For the next forty minutes, my brother Gabriel and I sat, reading scripture with them, asking them questions, and explaining things they didn’t understand. When we finally asked if they had any questions, one of the young men asked, “If there is a man who is an idolater his whole life, yet comes to Christ three days before his death, what will happen to this man? Will he go to heaven?”

Rather than answer his question directly, we took him to the story of the thief on the cross, who asked Jesus to remember him just hours before his death.

When he was finished reading, he told us, “It’s clear that the idolater who comes to Christ will go to heaven.”

I pointed at Gabriel, “Did you know he was an idol worshipper for many years?”

The young men sat back, surprised to find such a man sitting among them. Gabriel then shared his testimony, about how much God hated his idolatry and sin, yet how God still had mercy on him through Christ.

When he was done, the men said that they were ready to come to Christ. We prayed with them, and as the conversation was winding down, I found out that John normally worked at a factory on weekdays, and didn’t even live in the water village any more. Yet because he was sick on this particular day, he decided to visit his brother at the school.

In other words, God used his sickness to bring him to hear the gospel.

I don’t know the end result, but please pray for the three young men who listened – that the seeds we planted will sprout and grow into the hope that only Christ can give.

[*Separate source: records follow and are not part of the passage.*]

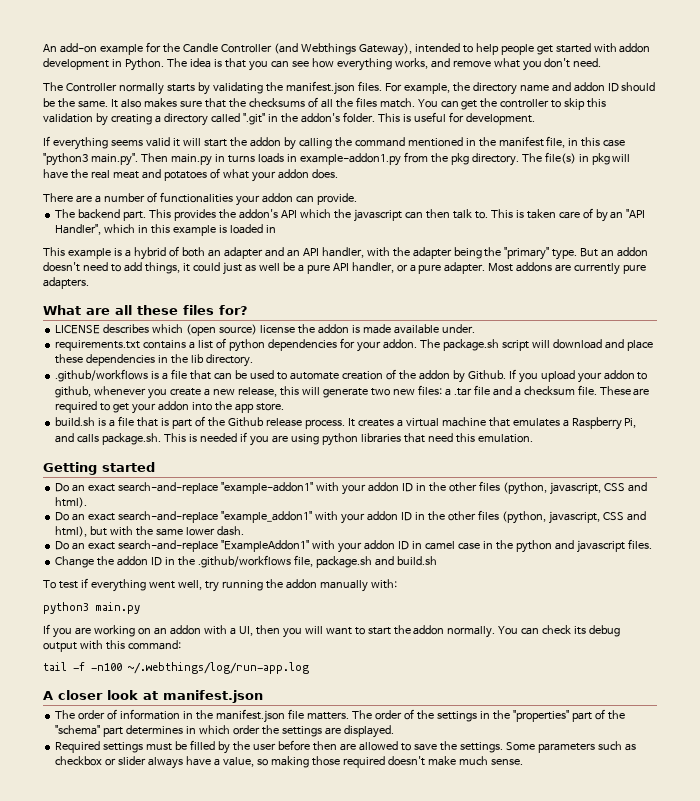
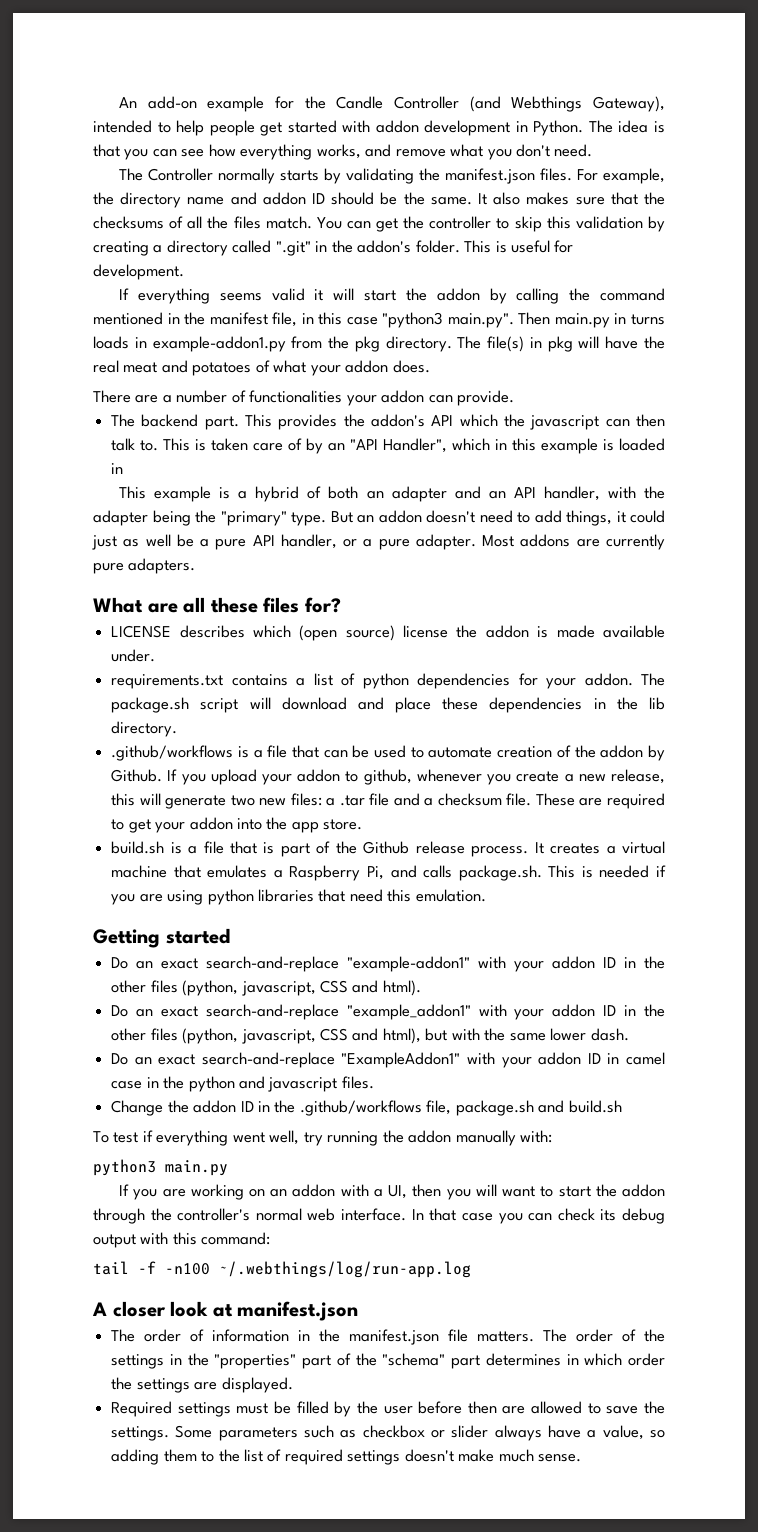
[447,626,519,638] normally. You -> [93,1208,523,1224] through the controller's normal web interface. In that case you
[270,756,385,768] making those required -> [111,1449,401,1465] adding them to the list of required settings

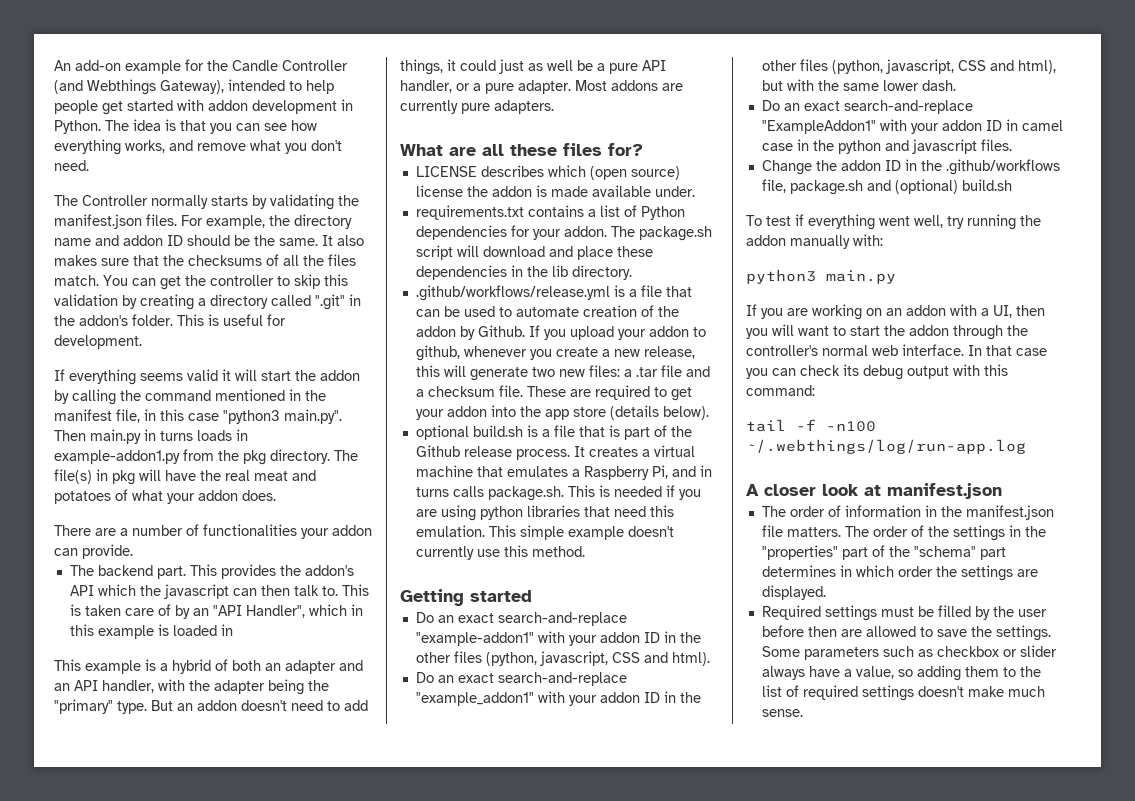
[362,673,409,689] python -> [640,206,685,220] Python
[111,745,234,761] .github/workflows -> [415,285,610,301] .github/workflows/release.yml
[323,819,363,830] store. // -> [572,405,709,420] [415,425,469,440] store (details below). // optional
(417, 871) none -> [699,465,712,477] [415,487,449,497] in turns
(486, 895) none -> [488,525,674,540] [415,545,585,560] This simple example doesn't currently use this method.
(565, 1106) none -> [894,179,958,194] (optional)

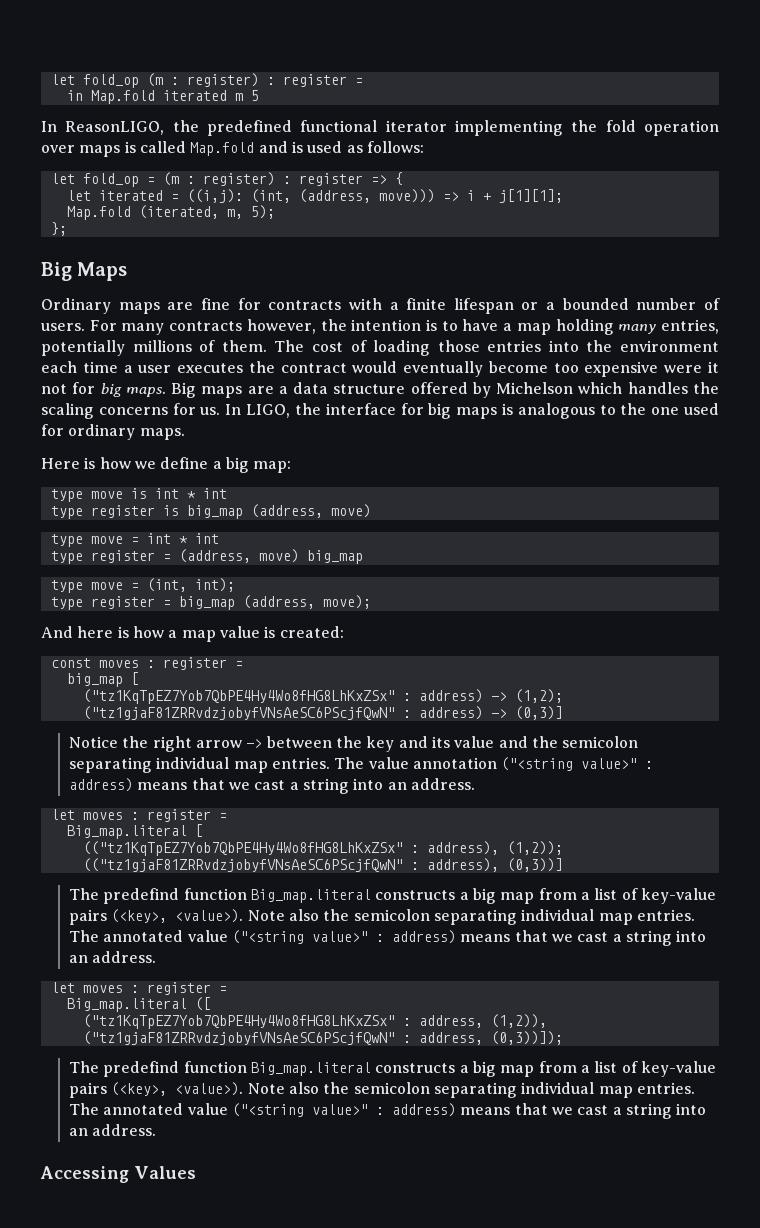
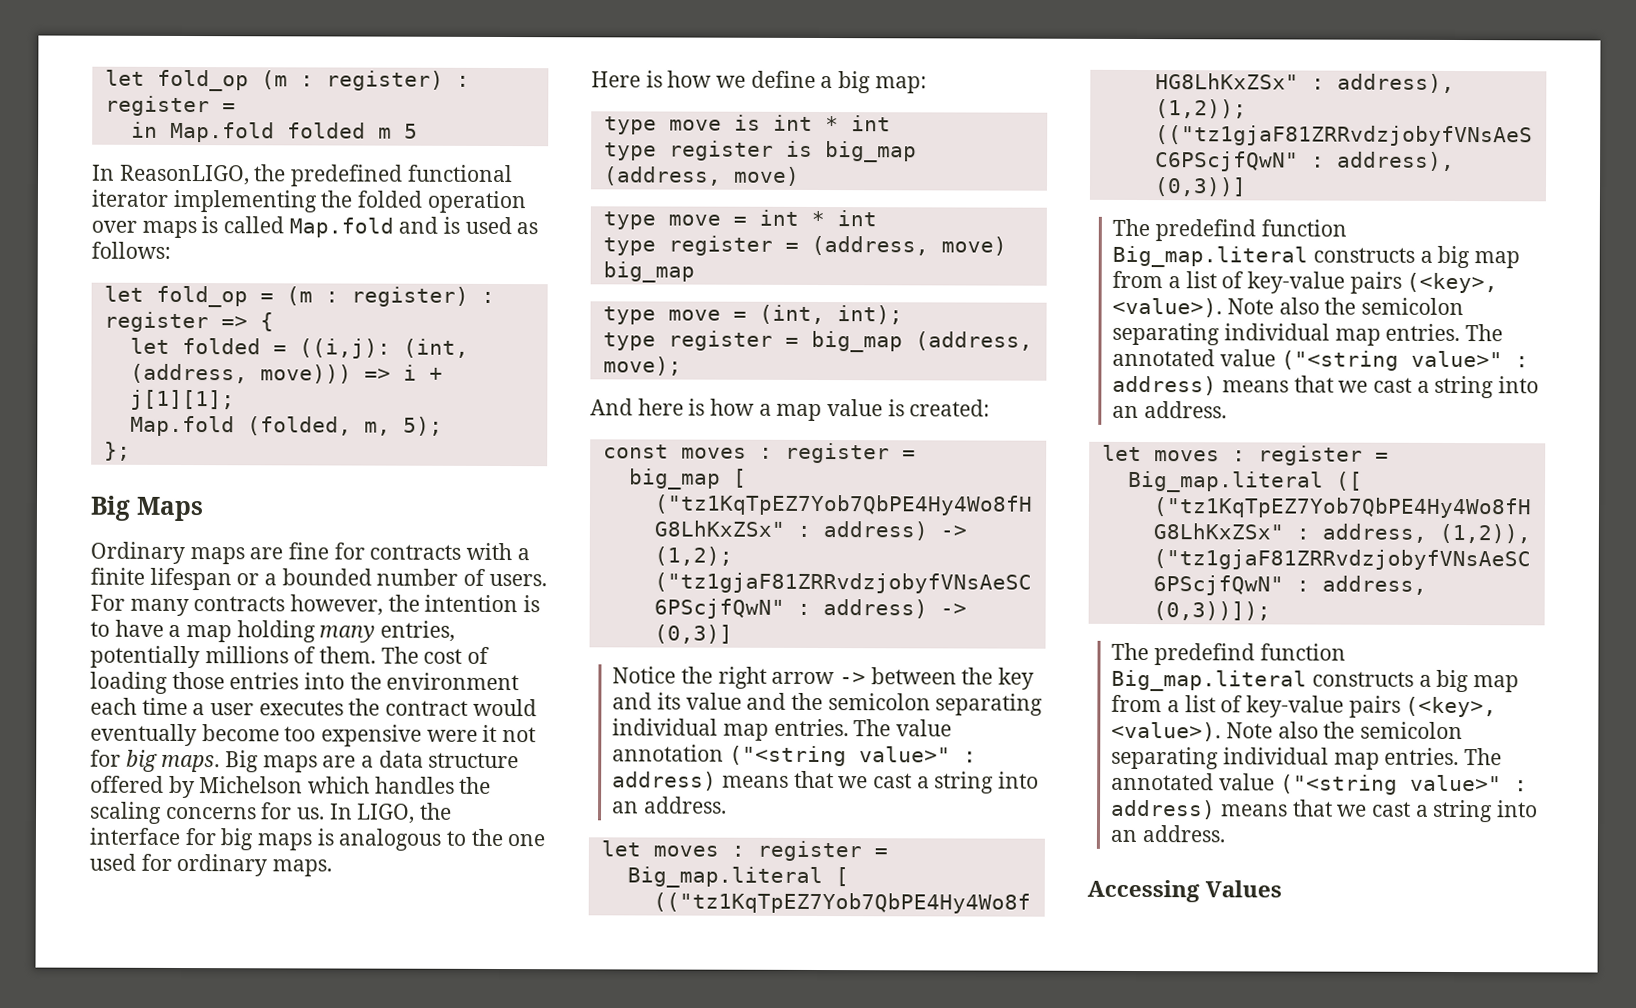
[162,90,227,101] iterated -> [286,122,366,139] folded
[605,120,636,132] fold -> [357,190,423,208] folded
[98,190,163,201] iterated -> [181,337,261,355] folded
[138,205,219,219] (iterated, -> [246,416,352,436] (folded,

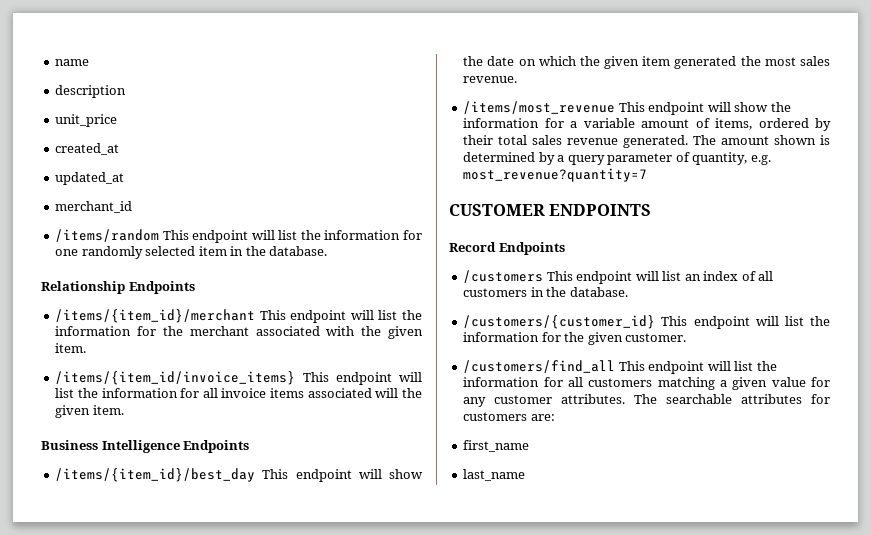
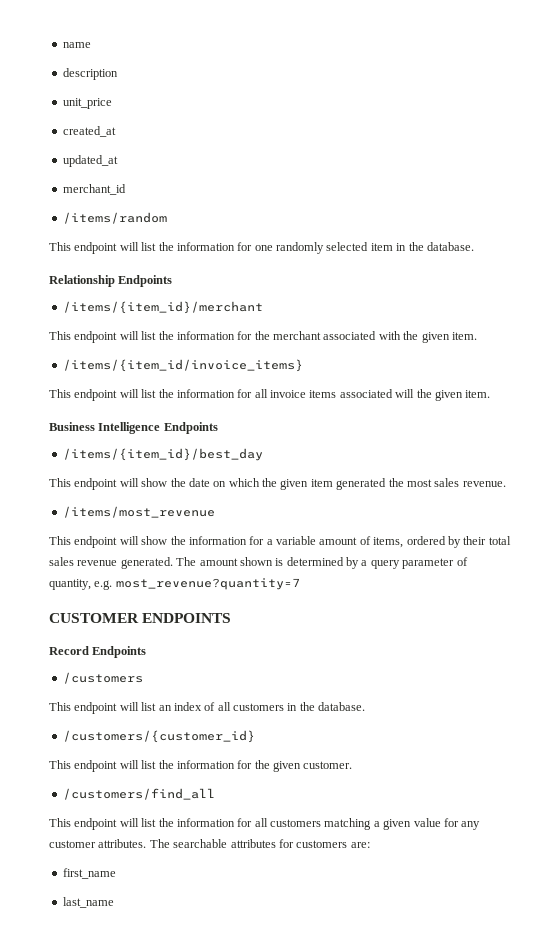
(160, 235) none -> (167, 218) //
(256, 316) none -> (263, 307) //
(296, 378) none -> (303, 365) //
(256, 475) none -> (263, 454) //
(616, 107) none -> (215, 512) //
(544, 276) none -> (143, 678) //
(656, 322) none -> (255, 736) //
(616, 366) none -> (215, 794) //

Praise God for being a God who orders the steps of His children, that they would come to know Him.

Psalm 16:9
The heart of man plans his way, but the LORD establishes his steps.

Acts 17:26-27
And He made from one man every nation of mankind to live on all the face of the earth, having determined their appointed times and the boundaries of their habitation, that they would seek God, if perhaps they might grope for Him and find Him, though He is not far from each one of us

Grace and peace,
- Paul

Tuesday, December 30, 2014

What Man Intended for Evil…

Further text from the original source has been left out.